→ **PROBLEM TO SOLVE**
The copy you return should hold every record below word for word and no images.

→ **PROVIDED RECORDS**

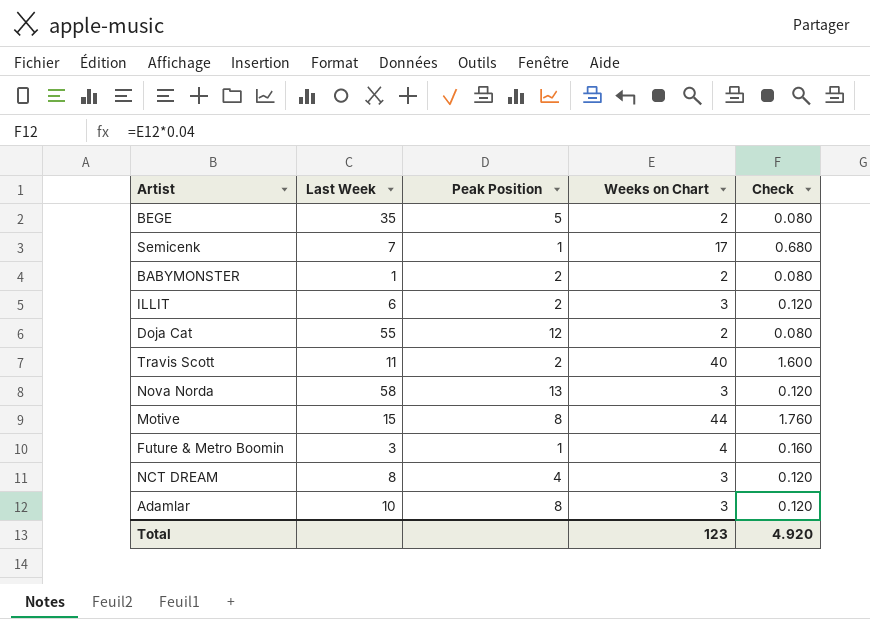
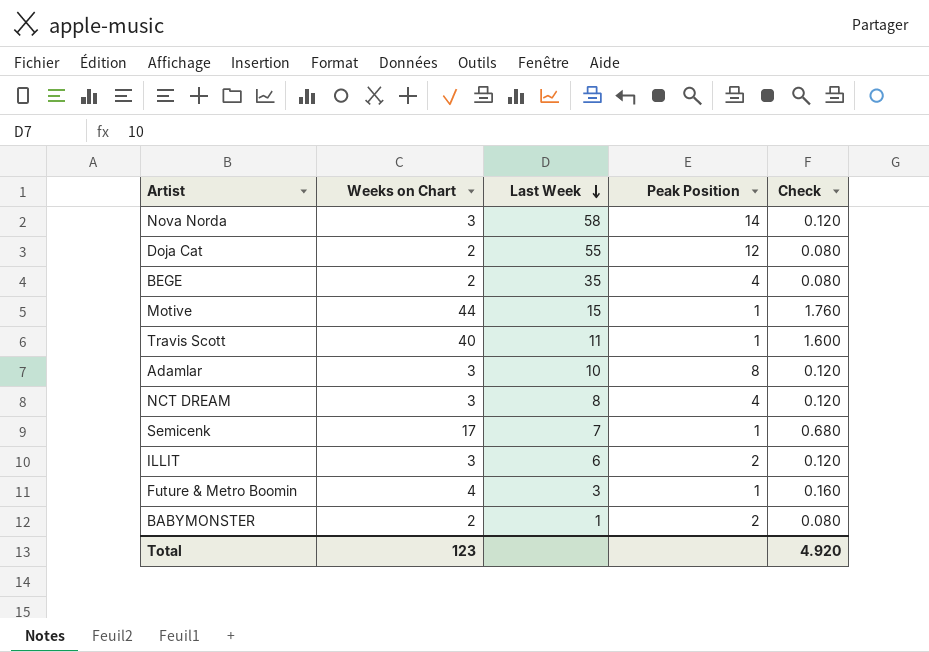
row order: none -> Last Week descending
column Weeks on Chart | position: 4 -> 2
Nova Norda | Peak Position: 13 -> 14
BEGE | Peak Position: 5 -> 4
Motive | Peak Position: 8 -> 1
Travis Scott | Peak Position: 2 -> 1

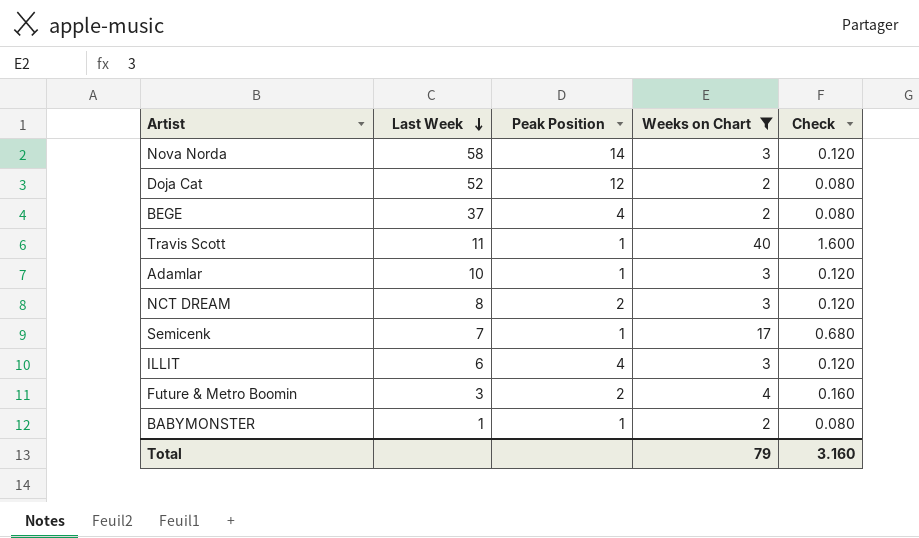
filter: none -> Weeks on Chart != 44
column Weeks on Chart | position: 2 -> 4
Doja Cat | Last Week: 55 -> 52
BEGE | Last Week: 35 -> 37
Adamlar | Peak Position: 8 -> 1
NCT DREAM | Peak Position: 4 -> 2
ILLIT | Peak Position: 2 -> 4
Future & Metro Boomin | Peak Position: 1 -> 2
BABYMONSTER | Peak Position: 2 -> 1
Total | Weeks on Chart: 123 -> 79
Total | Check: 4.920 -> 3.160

→ **REPLY**
row order: none -> Last Week descending
column Weeks on Chart | position: 4 -> 2
Nova Norda | Peak Position: 13 -> 14
BEGE | Peak Position: 5 -> 4
Motive | Peak Position: 8 -> 1
Travis Scott | Peak Position: 2 -> 1

filter: none -> Weeks on Chart != 44
column Weeks on Chart | position: 2 -> 4
Doja Cat | Last Week: 55 -> 52
BEGE | Last Week: 35 -> 37
Adamlar | Peak Position: 8 -> 1
NCT DREAM | Peak Position: 4 -> 2
ILLIT | Peak Position: 2 -> 4
Future & Metro Boomin | Peak Position: 1 -> 2
BABYMONSTER | Peak Position: 2 -> 1
Total | Weeks on Chart: 123 -> 79
Total | Check: 4.920 -> 3.160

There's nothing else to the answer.